══ GIVEN RECORDS
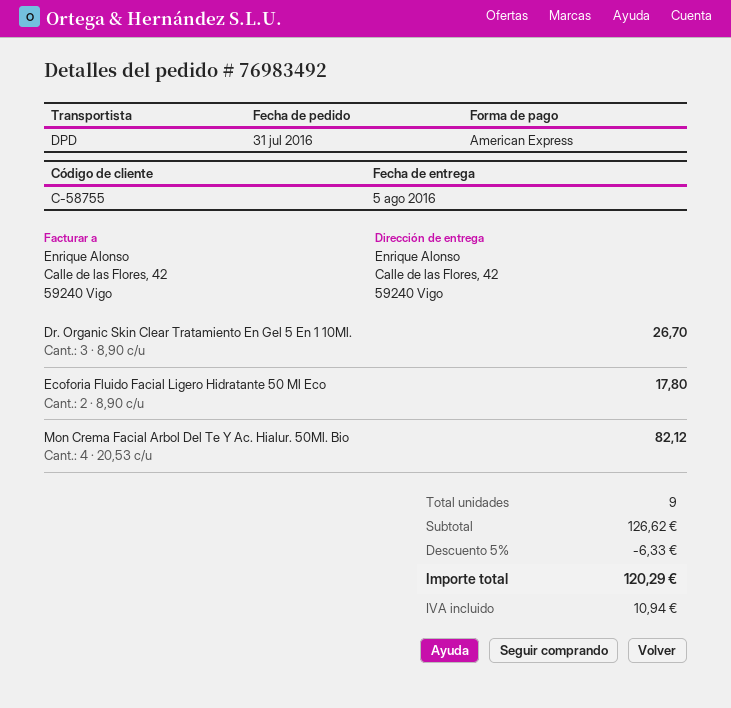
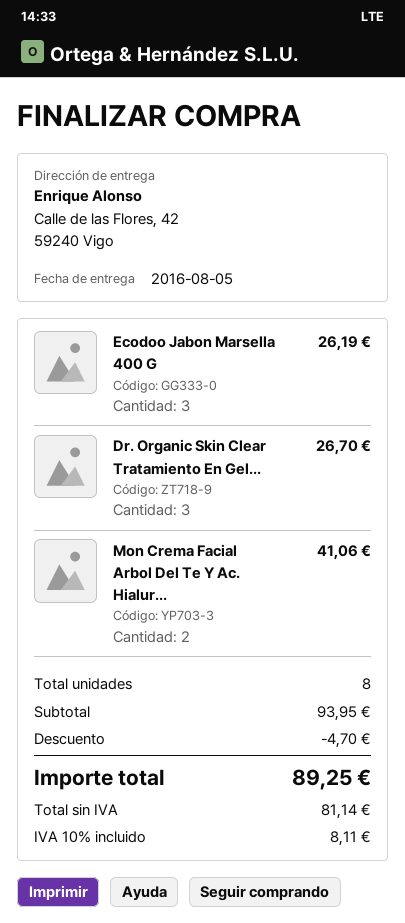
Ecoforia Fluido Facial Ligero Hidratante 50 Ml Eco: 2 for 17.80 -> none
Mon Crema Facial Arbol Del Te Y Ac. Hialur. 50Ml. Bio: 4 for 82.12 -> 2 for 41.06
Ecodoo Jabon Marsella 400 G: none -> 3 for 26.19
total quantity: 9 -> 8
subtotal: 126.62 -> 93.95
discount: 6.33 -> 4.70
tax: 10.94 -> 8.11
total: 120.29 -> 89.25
════
PROBLEM STATEMENT
Write down all the entries exactly, but not the pictures they hold.

OUTPUT BELOW
Ecoforia Fluido Facial Ligero Hidratante 50 Ml Eco: 2 for 17.80 -> none
Mon Crema Facial Arbol Del Te Y Ac. Hialur. 50Ml. Bio: 4 for 82.12 -> 2 for 41.06
Ecodoo Jabon Marsella 400 G: none -> 3 for 26.19
total quantity: 9 -> 8
subtotal: 126.62 -> 93.95
discount: 6.33 -> 4.70
tax: 10.94 -> 8.11
total: 120.29 -> 89.25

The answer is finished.